* **What you need to do**
Copy, exactly and without additions, every line in the records below from the one holding "Mother west wind how" through the one holding "total: 625.55 -> 551.19", both ends included.

-- Dataset entries follows --

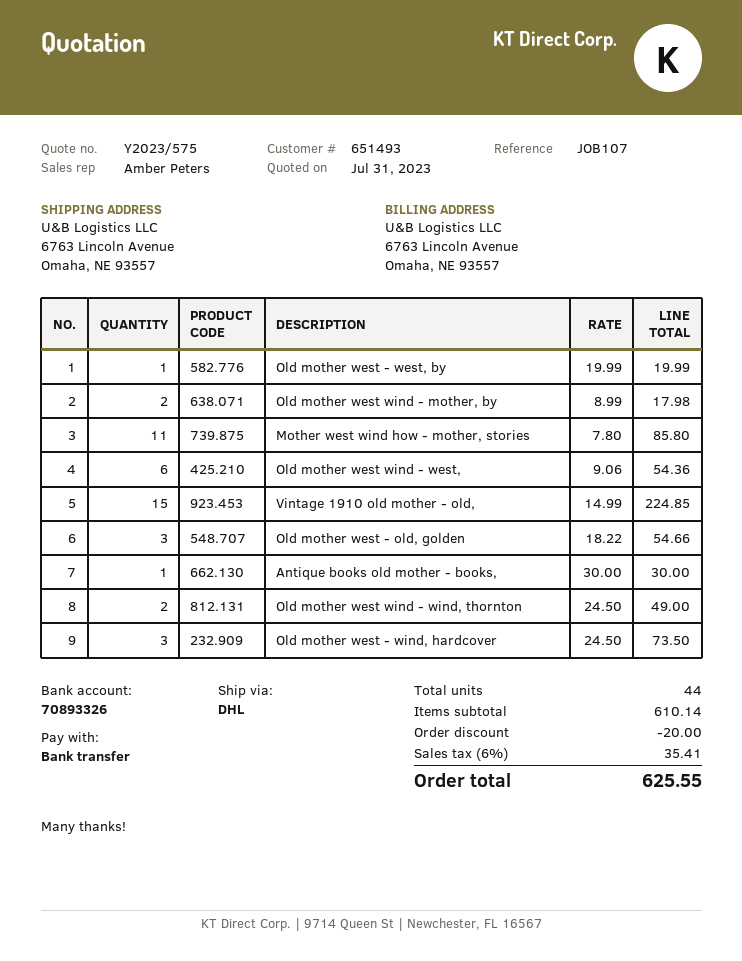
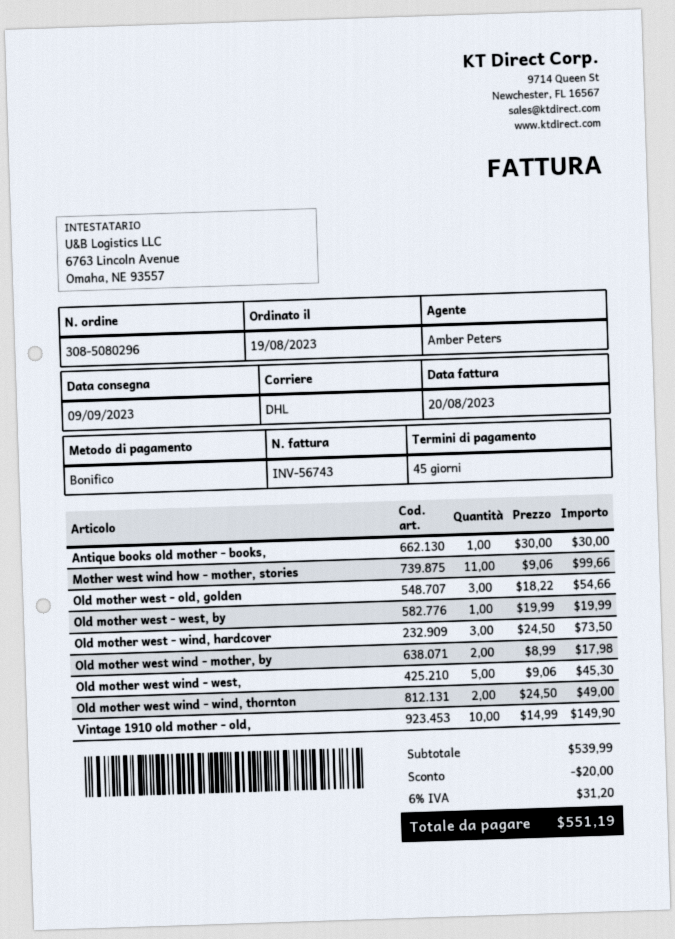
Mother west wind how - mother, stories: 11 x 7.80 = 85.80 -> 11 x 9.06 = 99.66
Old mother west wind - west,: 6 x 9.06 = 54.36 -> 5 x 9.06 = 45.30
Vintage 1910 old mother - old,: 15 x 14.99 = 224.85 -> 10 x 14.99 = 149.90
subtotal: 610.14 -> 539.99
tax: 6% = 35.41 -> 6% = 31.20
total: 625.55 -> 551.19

-- Dataset entries concluded --
-- Dataset entries follows --

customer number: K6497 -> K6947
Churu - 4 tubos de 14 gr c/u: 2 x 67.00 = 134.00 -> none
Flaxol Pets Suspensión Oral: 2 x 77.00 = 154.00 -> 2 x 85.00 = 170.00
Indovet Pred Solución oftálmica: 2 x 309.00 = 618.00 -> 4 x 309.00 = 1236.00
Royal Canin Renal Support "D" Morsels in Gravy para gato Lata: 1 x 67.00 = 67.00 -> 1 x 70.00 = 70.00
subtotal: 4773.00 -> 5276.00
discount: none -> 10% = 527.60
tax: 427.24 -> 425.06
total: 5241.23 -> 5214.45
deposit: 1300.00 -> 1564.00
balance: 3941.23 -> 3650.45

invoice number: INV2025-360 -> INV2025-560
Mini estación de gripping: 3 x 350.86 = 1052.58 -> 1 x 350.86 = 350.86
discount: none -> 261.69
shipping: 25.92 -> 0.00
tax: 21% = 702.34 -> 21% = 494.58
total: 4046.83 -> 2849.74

-- Dataset entries concluded --

* **Task result**
Mother west wind how - mother, stories: 11 x 7.80 = 85.80 -> 11 x 9.06 = 99.66
Old mother west wind - west,: 6 x 9.06 = 54.36 -> 5 x 9.06 = 45.30
Vintage 1910 old mother - old,: 15 x 14.99 = 224.85 -> 10 x 14.99 = 149.90
subtotal: 610.14 -> 539.99
tax: 6% = 35.41 -> 6% = 31.20
total: 625.55 -> 551.19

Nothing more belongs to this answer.